Spark HashPartitioner Collision Mechanism?

Question

does anyone know if Spark HashPartitioner has an automatic collision mechanism to assign key to a new partition? I.e. If I have very skewed data where a single key holds many records, and by

partition = hash(key) % num_partitions

I will land many records in the same partition which memory won’t hold. In this case, does the HashPartitioner have something like probing to assign records to a new partition, or does it not? If it does not, do I need to implement a customized partitioner to deal with the skewed key? Thanks very much.

Bitswazsky Bitswazsky · Accepted Answer · 2019-10-31T11:14:11

I don't think the HashPartitioner is going to put records with the same key to two different partitions in any situation. The javadoc for partitioner clearly says the following:

An object that defines how the elements in a key-value pair RDD are partitioned by key. Maps each key to a partition ID, from 0 to numPartitions - 1.

Note that, partitioner must be deterministic, i.e. it must return the same partition id given the same partition key.

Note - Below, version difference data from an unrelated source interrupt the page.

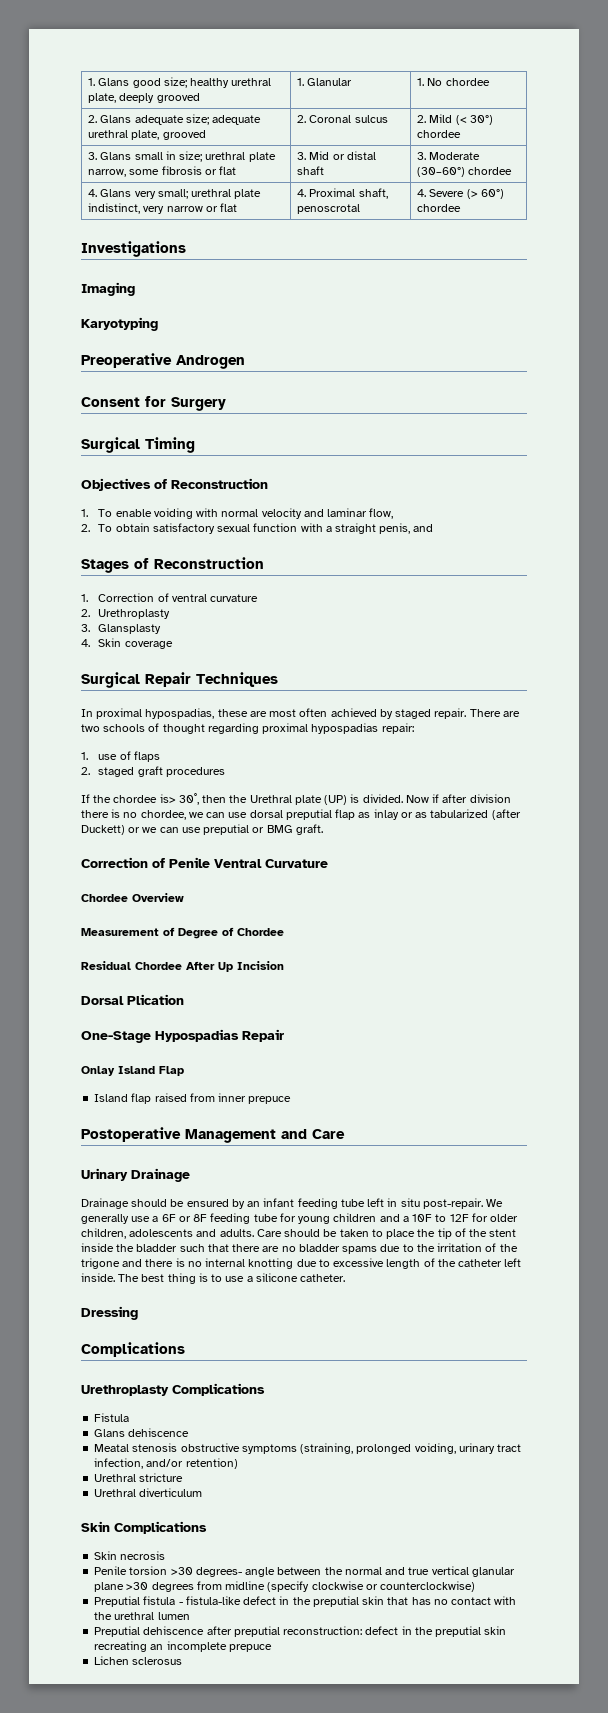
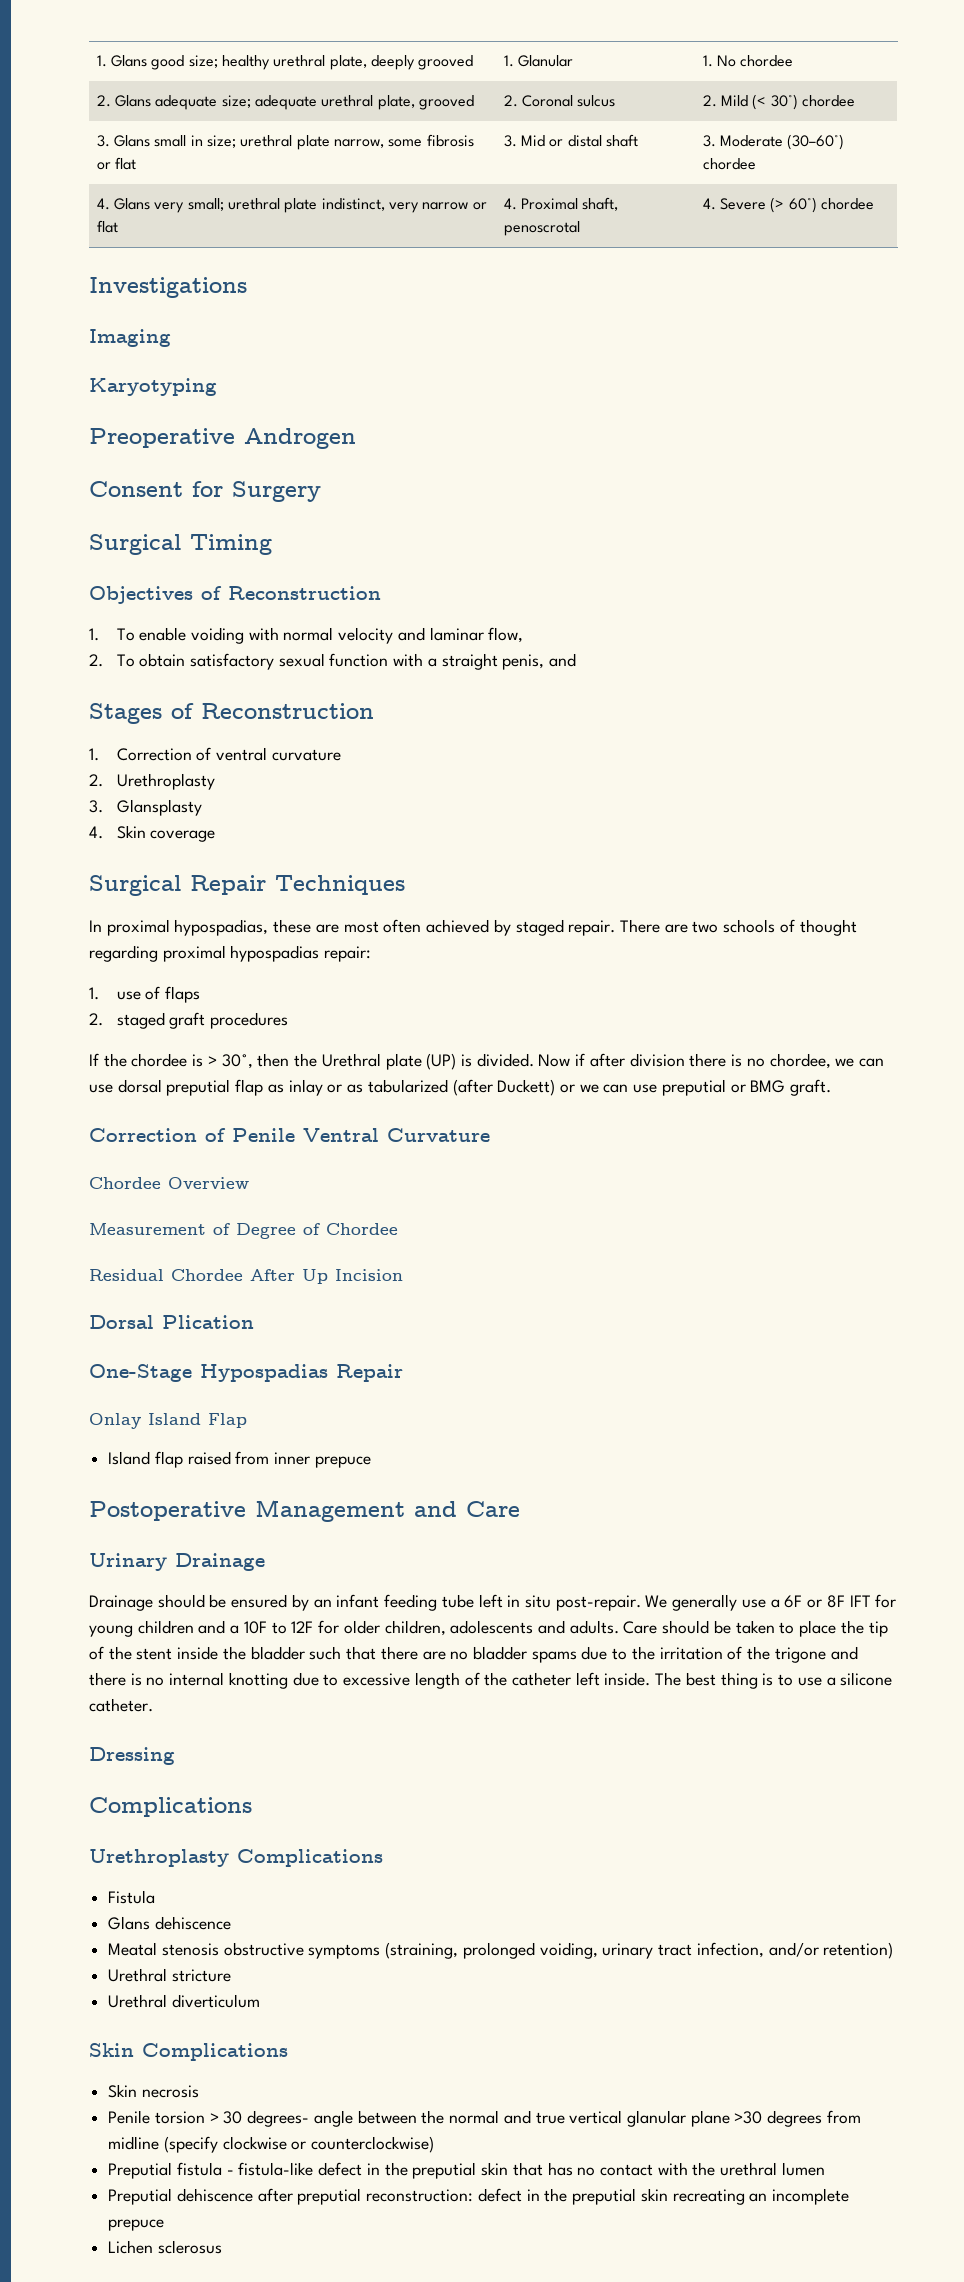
- If the chordee is> 30˚, then the Urethral plate (UP) is divided.
+ If the chordee is > 30˚, then the Urethral plate (UP) is divided.
- We generally use a 6F or 8F feeding tube for young children and a 10F to 12F for older children, adolescents and adults.
+ We generally use a 6F or 8F IFT for young children and a 10F to 12F for older children, adolescents and adults.
- Penile torsion >30 degrees- angle between the normal and true vertical glanular plane >30 degrees from midline (specify clockwise or counterclockwise)
+ Penile torsion > 30 degrees- angle between the normal and true vertical glanular plane >30 degrees from midline (specify clockwise or counterclockwise)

If putting the records with same keys into the same partition is not a requirement for you, maybe you can try the following without implementing a custom partitioner.

Let's say you want to write the dataframe into 1000 files.

Add a new column to your dataframe with random integers between 0 to 999.

_num_output_files = 1000
df = df.withColumn('rand', round(rand() * (_num_output_files-1), 0).astype(IntegerType()))

WLG, let's Assume the rand column is your i-th column in the dataframe. We need to use that column as key for the rdd, and then partition by that key. This will ensure almost uniform distribution of data across all partitions. Following code snippet will achieve that.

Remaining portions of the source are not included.